On 12-07-2021 20:56, Vijaykumar Jain wrote:
The backtraces you captured look like the query is not "hung", it's
just computing away.
He mentioned earlier that the query was hung as 'active' for 8 hours and on.
incase this is due to bad plan,
`vacuumdb -a -v` from the terminal, each time before you run your test suite for some runs, do you still get the same issue?
I have a feeling repeated runs may have caused a lot of bloat on some tables which might have not been reclaimed by autovacuum runs.
I configured Jenkins to run that command prior to executing the tests. I got 5 successful runs, no hanging queries. Then I reverted and ran again. The first and second run were ok; the third run hung again. So your hunch might be right.
On 12-07-2021 19:46, Tom Lane wrote:
You might need
to investigate by altering your application to capture "EXPLAIN ..."
output just before the troublesome query, so you can see if it gets
a different plan in the slow cases.
Then I tried this. The query plans are indeed not consistent.
Most of the time the first line of the query plan is: Unique (cost=4892.35..4892.35 rows=1 width=64) [1]
I have seen other costs: 5818.30, 6350.85 and 6514.73. They all complete correctly. [2], [3], [4]
The plan that leaves the query hanging in the 'active' state starts with: Unique (cost=241.81..241.82 rows=1 width=64) [5]
That's clearly much lower than the rest. So I suspect the planner making a 'wrong' guess there, causing a bad plan, and a long time to execute. For reference, the executed query is [6].
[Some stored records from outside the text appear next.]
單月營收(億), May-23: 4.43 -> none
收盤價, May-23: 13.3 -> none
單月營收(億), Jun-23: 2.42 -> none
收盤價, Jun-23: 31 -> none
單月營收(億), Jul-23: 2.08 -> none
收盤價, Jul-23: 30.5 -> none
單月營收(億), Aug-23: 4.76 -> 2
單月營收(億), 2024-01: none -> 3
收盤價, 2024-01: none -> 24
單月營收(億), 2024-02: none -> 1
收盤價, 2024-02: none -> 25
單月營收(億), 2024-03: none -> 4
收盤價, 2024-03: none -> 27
Now, where to go from here? Is this considered a bug in PostgreSQL, or am I misusing the database engine by doing DROP DATABASE and CREATE DATABASE over and over again? I must say that I never saw this behavior on PostgreSQL 9.6, so in that regard it might be considered a bug.....?
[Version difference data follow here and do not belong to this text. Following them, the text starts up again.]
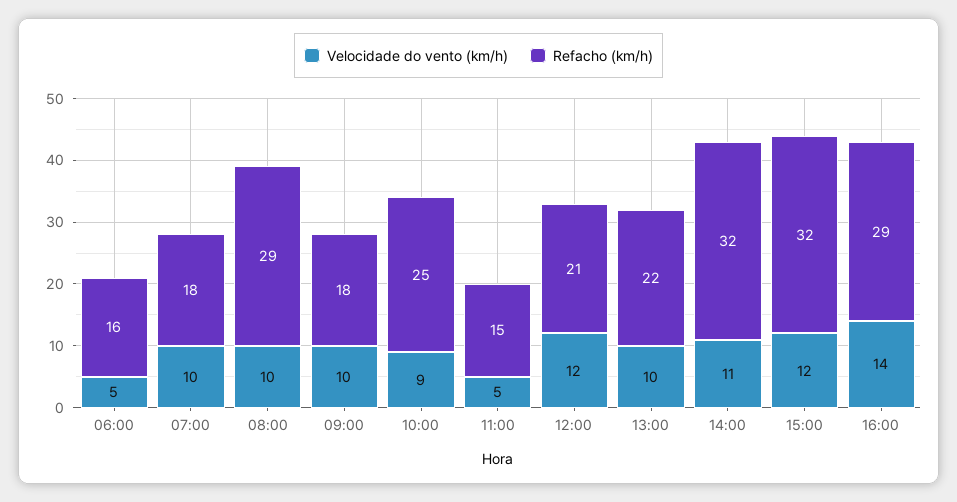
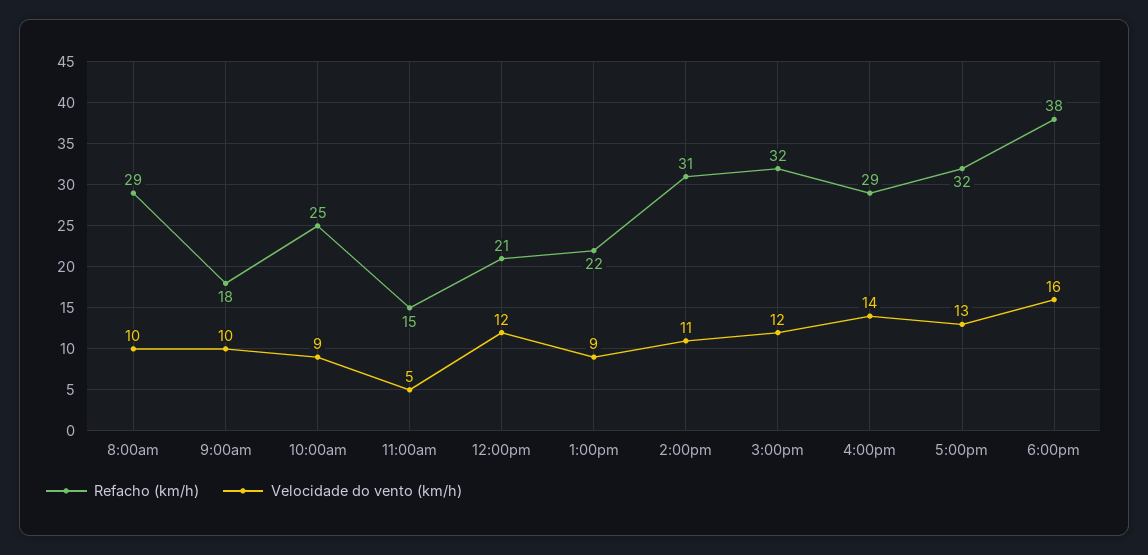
Velocidade do vento (km/h), 06:00: 5 -> none
Refacho (km/h), 06:00: 16 -> none
Velocidade do vento (km/h), 07:00: 10 -> none
Refacho (km/h), 07:00: 18 -> none
Velocidade do vento (km/h), 13:00: 10 -> 9
Refacho (km/h), 14:00: 32 -> 31
Refacho (km/h), 5:00pm: none -> 32
Velocidade do vento (km/h), 5:00pm: none -> 13
Refacho (km/h), 6:00pm: none -> 38
Velocidade do vento (km/h), 6:00pm: none -> 16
What can I do to get to the bottom of this? Should I export the content of some metadata tables prior to executing the hanging query? Should I `vacuumdb -a -v` prior to logging the EXPLAIN for the hanging query?
With kind regards,
Jurrie
[1] https://jurr.org/PostgreSQL_13_hanging_query/normal.txt
[2] https://jurr.org/PostgreSQL_13_hanging_query/alt1.txt
[3] https://jurr.org/PostgreSQL_13_hanging_query/alt3.txt
[4] https://jurr.org/PostgreSQL_13_hanging_query/alt2.txt
[5] https://jurr.org/PostgreSQL_13_hanging_query/hang.txt
[6] https://jurr.org/PostgreSQL_13_hanging_query/query.txt